We have all arguably mastered the mediation session where everyone is on Zoom, with separate “rooms” for each side, and each participant seen individually in a “box.” If the hybrid mediation is one where a party, counsel, and other participants for one side are all remote, and the other side’s participants are all in person, there is not much of an issue. The mediator can appear on his or her own computer when meeting with those appearing remotely, and then go into a conference room to meet in person with the other side. But what if it is a combination of in-person and remote appearances for one side, or for each side? For example, what if counsel are present at the mediator’s office, but their clients (or some of them) are remote at different locations? It will be necessary to make sure litigants are each able to speak directly with the mediator while she is on her laptop, and also to have the privacy of speaking with their counsel on a different laptop. Otherwise, when the mediator takes her laptop to the other side’s conference room to talk to any participants who are appearing remotely, counsel will not be able to privately meet with his/her clients or adjusters except by phone until the mediator returns.

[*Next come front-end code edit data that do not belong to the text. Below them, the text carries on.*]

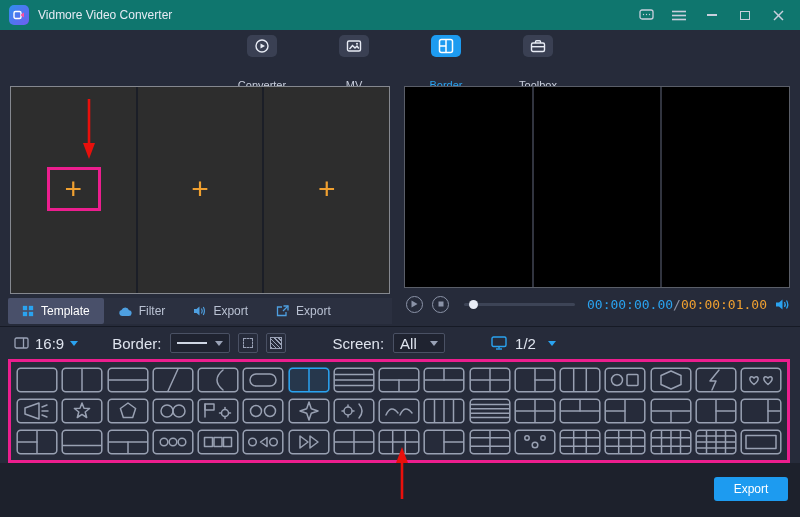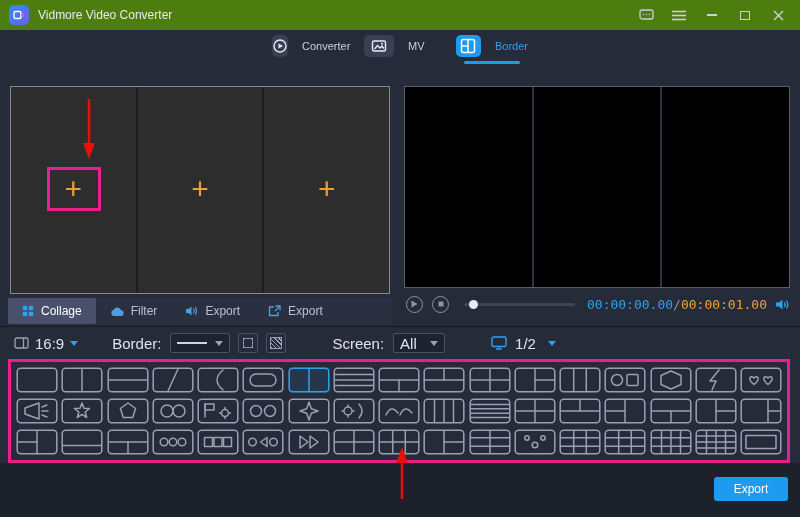--- a/index.html
+++ b/index.html
@@ -6,36 +6,36 @@
   html,body { width:800px; height:517px; }
   body {
     position:relative; overflow:hidden;
     background:#262b3a; color:#dfe4ee;
     font-family:"Liberation Sans", sans-serif;
   }
   svg { display:block; }
 
   
   .titlebar { position:absolute; top:0; left:0; width:800px; height:30px;
-    background:#4d7c0f; display:flex; align-items:center; }
+    background:#0f766e; display:flex; align-items:center; }
   .appicon { width:20px; height:20px; margin-left:9px; border-radius:5px;
     background:linear-gradient(135deg,#2f8ff0,#6f5df0);
     display:flex; align-items:center; justify-content:center; }
   .title { font-size:12px; color:#e6eaf4; margin-left:9px; }
   .win-ctrls { margin-left:auto; display:flex; align-items:center; gap:17px;
     margin-right:14px; color:#c9cfdd; }
   .wc { width:16px; height:16px; display:flex; align-items:center; justify-content:center; cursor:pointer; }
   .wc-min  { width:10px; height:2px; background:#c9cfdd; }
   .wc-max  { width:10px; height:9px; border:1.5px solid #c9cfdd; }
 
   
   .nav { position:absolute; top:30px; left:0; width:800px; height:54px; }
   .nav-tabs { display:flex; justify-content:center; gap:20px; padding-top:5px; }
-  .nav-tab { width:72px; display:flex; flex-direction:row; align-items:center;
-    gap:14px; cursor:pointer; position:relative; padding-bottom:7px; }
+  .nav-tab { width:72px; display:flex; flex-direction:column; align-items:center;
+    gap:22px; cursor:pointer; position:relative; padding-bottom:7px; }
   .nav-badge { width:30px; height:22px; border-radius:5px; background:#3a4053;
     display:flex; align-items:center; justify-content:center; color:#e8ecf5; }
   .nav-tab.active .nav-badge { background:#1d9bf0; color:#fff; }
   .nav-label { font-size:11px; color:#c9cfdd; }
   .nav-tab.active .nav-label { color:#2aa3f0; }
   .nav-underline { position:absolute; bottom:0; left:8px; right:8px; height:3px;
     border-radius:2px; background:#1d9bf0; }
 
   
   .editor { position:absolute; left:10px; top:86px; width:380px; height:208px;
@@ -189,20 +189,30 @@
       <div class="nav-badge">
         <svg width="16" height="16" viewBox="0 0 16 16" fill="none" stroke="currentColor" stroke-width="1.5">
           <rect x="1.5" y="1.5" width="13" height="13" rx="2"></rect>
           <line x1="8" y1="1.5" x2="8" y2="14.5"></line>
             <line x1="1.5" y1="8" x2="8" y2="8"></line>
         </svg>
       </div>
       <span class="nav-label">Border</span>
       <div class="nav-underline"></div>
     </div>
+    <div class="nav-tab">
+      <div class="nav-badge">
+        <svg width="16" height="16" viewBox="0 0 16 16" fill="none" stroke="currentColor" stroke-width="1.4">
+          <rect x="1.5" y="5" width="13" height="8.5" rx="1.5"></rect>
+          <path d="M5.5 5 V3.8 a1 1 0 0 1 1-1 h3 a1 1 0 0 1 1 1 V5"></path>
+          <line x1="1.5" y1="8.7" x2="14.5" y2="8.7"></line>
+        </svg>
+      </div>
+      <span class="nav-label">Toolbox</span>
+    </div>
   </div>
 </div>
 
 <div class="editor">
   <div class="panel">
     <span class="plus">+</span>
   </div>
   <div class="panel">
     <span class="plus">+</span>
   </div>
@@ -248,21 +258,21 @@
 <div class="panel-tabs">
   <div class="ptab active">
     <span class="picon">
       <svg width="12" height="12" viewBox="0 0 14 14" fill="currentColor">
         <rect x="1" y="1" width="5" height="5"></rect>
           <rect x="8" y="1" width="5" height="5"></rect>
         <rect x="1" y="8" width="5" height="5"></rect>
           <rect x="8" y="8" width="5" height="5"></rect>
       </svg>
     </span>
-    <span>Collage</span>
+    <span>Template</span>
   </div>
   <div class="ptab">
     <span class="picon">
       <svg width="14" height="11" viewBox="0 0 14 11" fill="currentColor">
         <path d="M4 10 a3 3 0 0 1 -0.5 -5.9 A4 4 0 0 1 11 4.3 A2.7 2.7 0 0 1 10.5 10 Z"></path>
       </svg>
     </span>
     <span>Filter</span>
   </div>
   <div class="ptab">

As before, there will be a learning curve and a time of adjustment for all of us, but it is my belief that the flexibility and resourcefulness of mediators and counsel will again rise to the occasion. I think to help make hybrid mediations successful it would be helpful to have pre-mediation communications between counsel and the mediator, perhaps with the mediator providing a protocol indicating what has, and has not, worked when conducting hybrid mediations.
We will all remember 2020 and 2021 as pivotal years in our working and personal lives. For many it has resulted in changes that we thought were fleeting and temporary, only to learn that many of these changes are here to stay in some form or another. Virtual and hybrid mediations are likely two of them.